One of the hardest parts was building a system that could reason in open-ended environments without collapsing back into narrow integrations. The more useful targets are usually the least structured ones, so LUCA had to work from fragments of evidence and keep making forward progress even when the service did not expose a clean spec.

That made discovery a much harder problem than simple API parsing. Instead of reading one source of truth, LUCA has to move through partial pages, ambiguous responses, auth failures, and small clues, then decide what to inspect or probe next in a way that actually expands understanding of the service.

We also had to make the system trustworthy enough to sit between an agent and a real service. Model output could not be treated as ground truth, and generated code could not be executed blindly, so validation, constrained parsing, and safer execution boundaries became part of the architecture itself.

Accomplishments that we're proud of

What we are most proud of is that LUCA became a clear technical answer to the problem that inspired it. Instead of stopping at API parsing or code generation around exposed specs, it now works as a reverse-engineering layer that can inspect evidence, probe a service, reason about auth, and turn that result into tooling an agent can actually use.

We are also proud that Nova is not just attached to the project as a wrapper. It sits in the center of discovery, auth interpretation, and generation, while the surrounding code exists to execute those decisions safely and preserve the results. That made the architecture much closer to the actual problem we wanted to solve.

What we learned

"Agentic" is not a UI style or a prompt. It is an architectural decision about where reasoning lives, and building LUCA made that much clearer for us. The right split is not model-only versus code-only, but model for decisions and deterministic code for execution and safety.
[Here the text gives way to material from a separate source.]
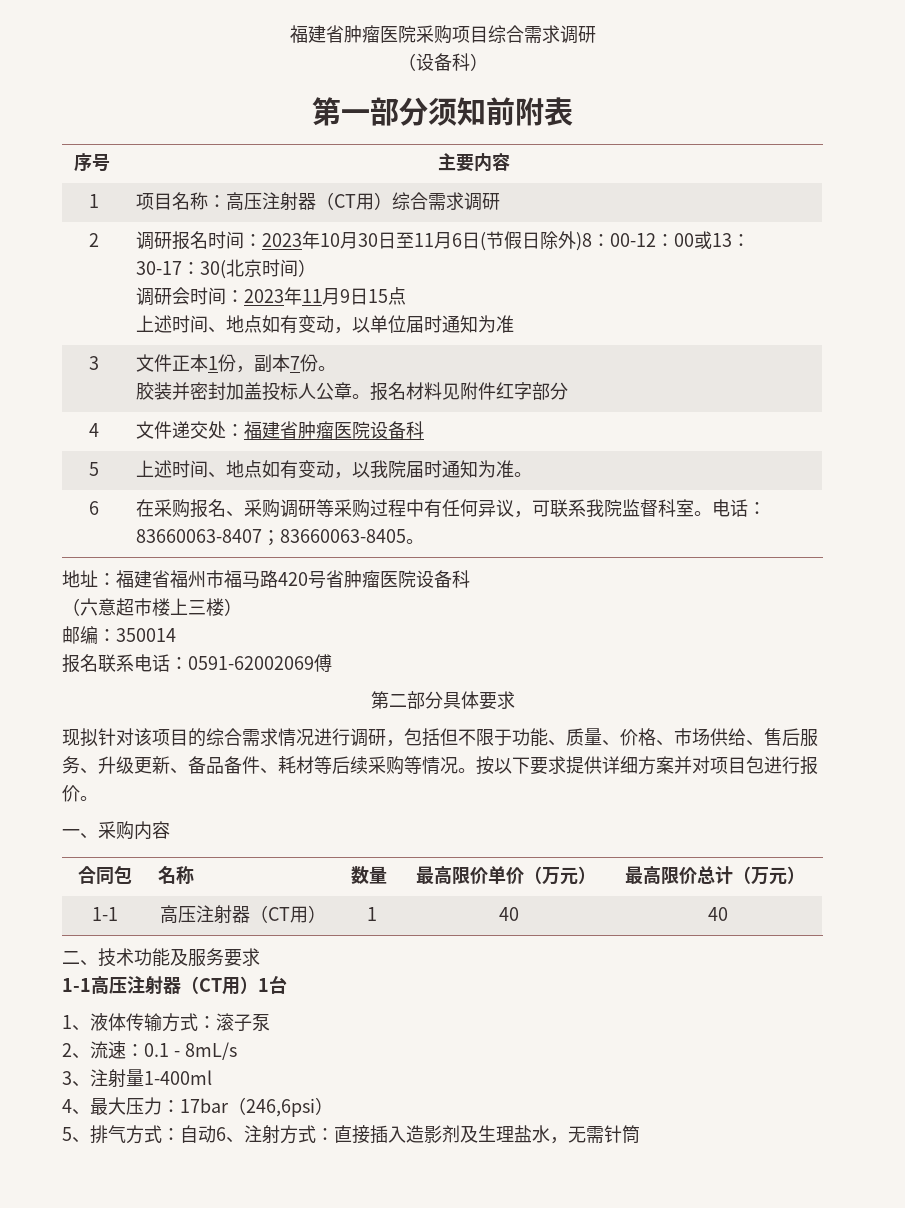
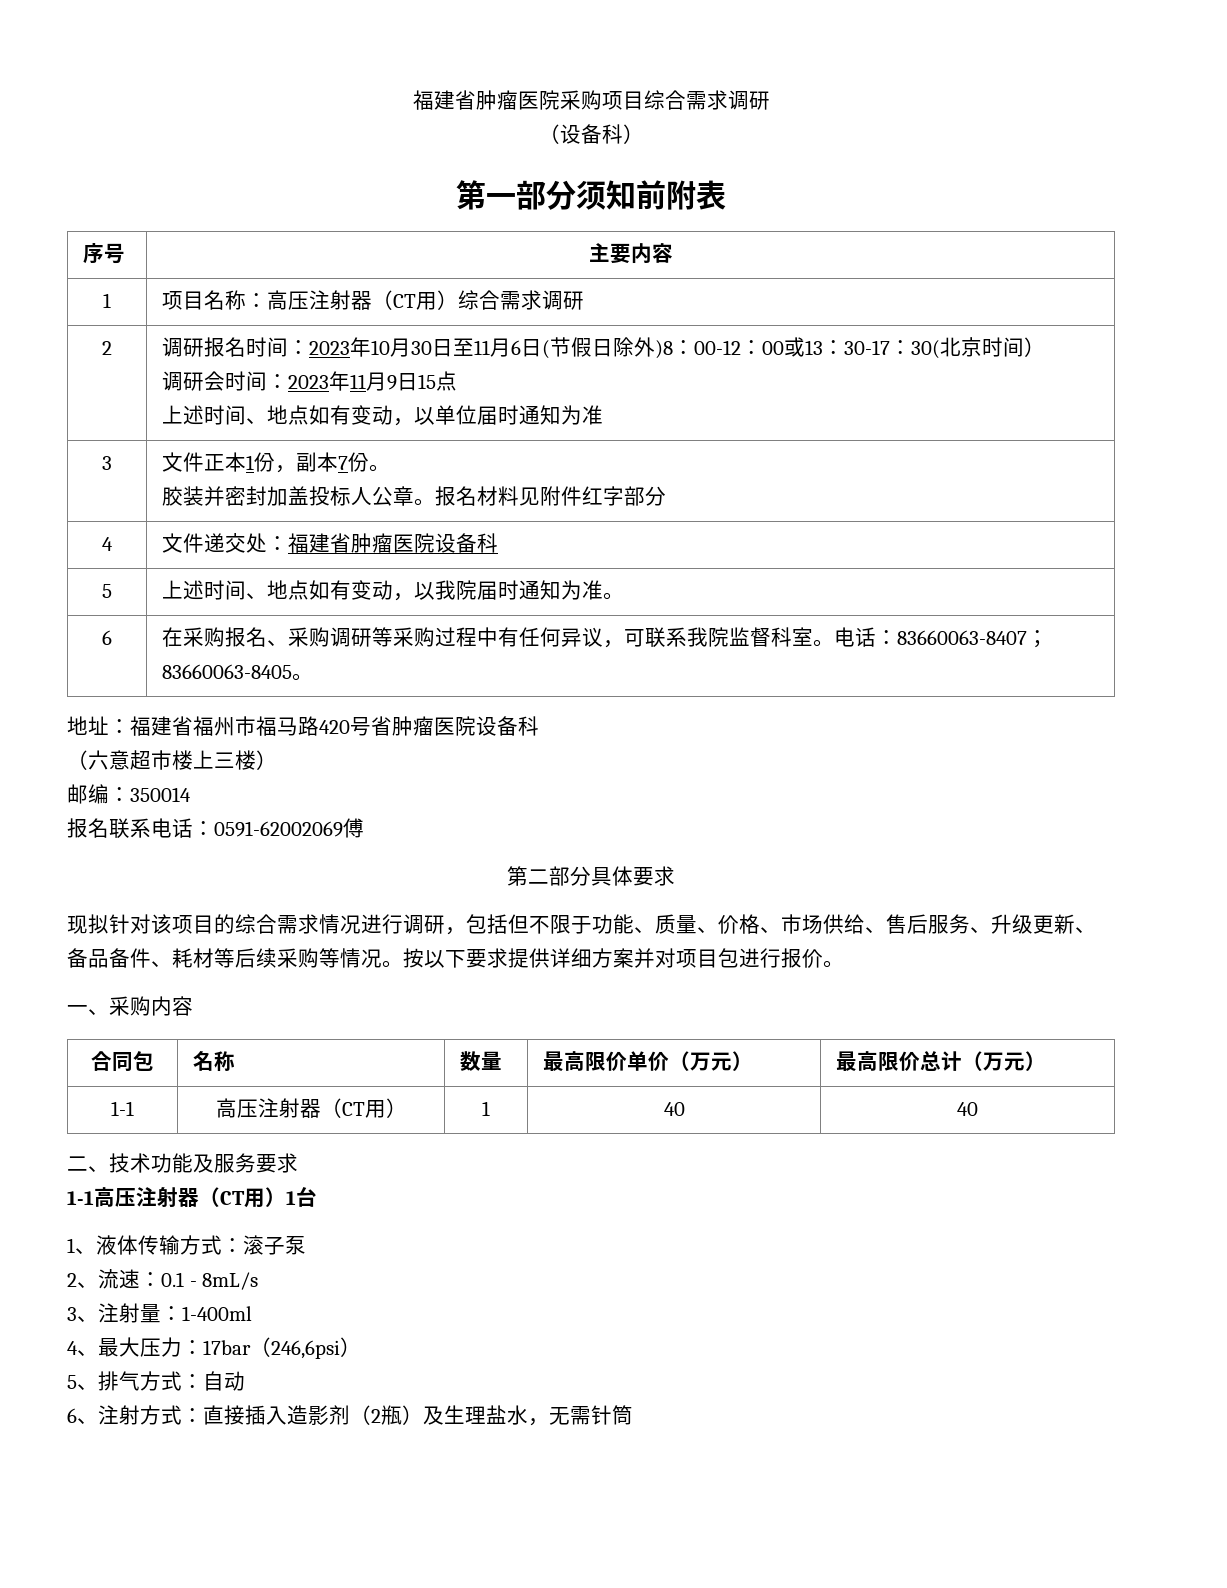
- 3、注射量1-400ml
+ 3、注射量：1-400ml
- 5、排气方式：自动6、注射方式：直接插入造影剂及生理盐水，无需针筒
+ 5、排气方式：自动
+ 6、注射方式：直接插入造影剂（2瓶）及生理盐水，无需针筒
We also learned that reverse engineering legacy services is a real bottleneck in the path toward bespoke software. A strong agent still loses time if every service has to be rediscovered from scratch, which makes infrastructure layers like LUCA much more important than they first appear.

What's next for LUCA

The next step is to make LUCA easier for agents to consume directly through stronger agent-facing interfaces and tool integrations, so the demo UI becomes even more clearly just a visibility layer and not the main way the system is used.

We also want to push LUCA further into the hard cases by adding stronger reverse-engineering tools for undocumented services, including JavaScript asset inspection, browser and network capture, session handling, and richer multi-step workflow probing. Alongside that, we want to run real Bedrock-backed evaluations on harder targets and harden the hosted workflow so LUCA can operate as a reliable reverse-engineering service in front of legacy systems.